There are so many data related open source products nowadays. On one side that’s great. On the other side it’s hard for one human to grasp them all. To be sure, there’s great documentation on them all. And there are books and sessions at meetups and conferences that tell you in depth what they are about. But sometimes you just want to get the gist of it. To quickly learn a lot of products, so you can pick the ones you find useful. But it’s rare to get that kind of overview over multiple products.
But “Seven Databases in Seven Weeks, Second Edition” by Luc Perkins, Jim Wilson and Eric Redmond does exactly that. It describes a selection of seven different types of databases, their strengths and weaknesses.
The seven databases
The seven databases are PostgreSQL, HBase, MongoDB, CouchDB, Neo4J, DynamoDB and Redis. It’s a good mix of databases. They all have their different uses.

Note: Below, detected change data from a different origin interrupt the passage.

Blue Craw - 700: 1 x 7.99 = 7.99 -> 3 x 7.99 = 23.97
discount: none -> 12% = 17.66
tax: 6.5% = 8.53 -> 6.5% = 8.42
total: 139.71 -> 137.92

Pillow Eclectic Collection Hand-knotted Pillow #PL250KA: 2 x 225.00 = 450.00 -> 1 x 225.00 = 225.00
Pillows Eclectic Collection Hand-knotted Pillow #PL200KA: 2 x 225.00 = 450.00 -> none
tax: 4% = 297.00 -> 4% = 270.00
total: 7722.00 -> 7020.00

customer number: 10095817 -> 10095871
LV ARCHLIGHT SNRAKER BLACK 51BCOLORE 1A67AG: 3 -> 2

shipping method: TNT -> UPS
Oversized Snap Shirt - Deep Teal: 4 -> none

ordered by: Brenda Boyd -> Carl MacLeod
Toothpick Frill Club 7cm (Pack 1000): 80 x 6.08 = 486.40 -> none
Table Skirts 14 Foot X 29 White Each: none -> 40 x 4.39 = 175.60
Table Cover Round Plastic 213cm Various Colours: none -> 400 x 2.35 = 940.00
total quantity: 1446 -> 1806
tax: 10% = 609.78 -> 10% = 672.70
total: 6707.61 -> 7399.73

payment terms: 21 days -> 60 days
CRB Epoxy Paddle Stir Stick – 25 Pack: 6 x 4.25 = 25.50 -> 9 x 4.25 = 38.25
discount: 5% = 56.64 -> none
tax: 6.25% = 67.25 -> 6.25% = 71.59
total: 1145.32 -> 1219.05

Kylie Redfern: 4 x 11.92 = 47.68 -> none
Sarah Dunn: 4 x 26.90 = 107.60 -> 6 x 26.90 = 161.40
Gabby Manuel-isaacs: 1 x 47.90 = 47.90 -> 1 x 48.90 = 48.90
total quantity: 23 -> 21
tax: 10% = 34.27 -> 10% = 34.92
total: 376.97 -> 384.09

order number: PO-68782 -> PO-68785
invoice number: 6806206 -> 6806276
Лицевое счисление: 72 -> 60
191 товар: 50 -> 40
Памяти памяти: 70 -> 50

PostgreSQL is the regular RDBMS we all learned to love. HBase is meant to scale out and can handle large amounts of data. In fact: don’t put small bits of data in it. MongoDB can also handle large amounts of data and has a flexible data model. CouchDB’s strength is robustness. It’s build on the philosophy that networks and hardware are unreliable. It’s also small enough to run on a smartphone.
Thanks to this book I discovered graph databases. Neo4J is great for many to many relationships in data. DynamoDB is a database offered by Amazon Web Services. It can be used small and has few limits how big it can get (except for your budget). Redis is a key-value store built for speed. It has commands with seemingly random letters.
“Seven databases..” explains where these database shine, where to use them and where they probably wouldn’t work. This is what I really liked about this book. They pique your interest and give you enough information to get started.
There’s a chapter for each database. It starts explaining how to install them and learns some simple commands to talk to them. Then the authors do a project with them. For HBase you learn to show its advantages after loading a lot of texts from Wikipedia. For Neo4J, a graph database, the exercise consists of “six degrees of Kevin Bacon”, based on a movie dataset. And with DynamoDB you load Internet of Things data. You can follow along and quickly get a feel for the database.
Depending on the type of database the book also describes backups, high availability and sharding. It’s actually quite amazing what the authors manage to do for seven databases in just 358 pages.
At a meetup last year I told that I rarely read (e)books to learn open source products. But “Seven Databases in Seven Weeks, Second Edition” is the exception to the rule. I wish there were more books like this that quickly get you on your way.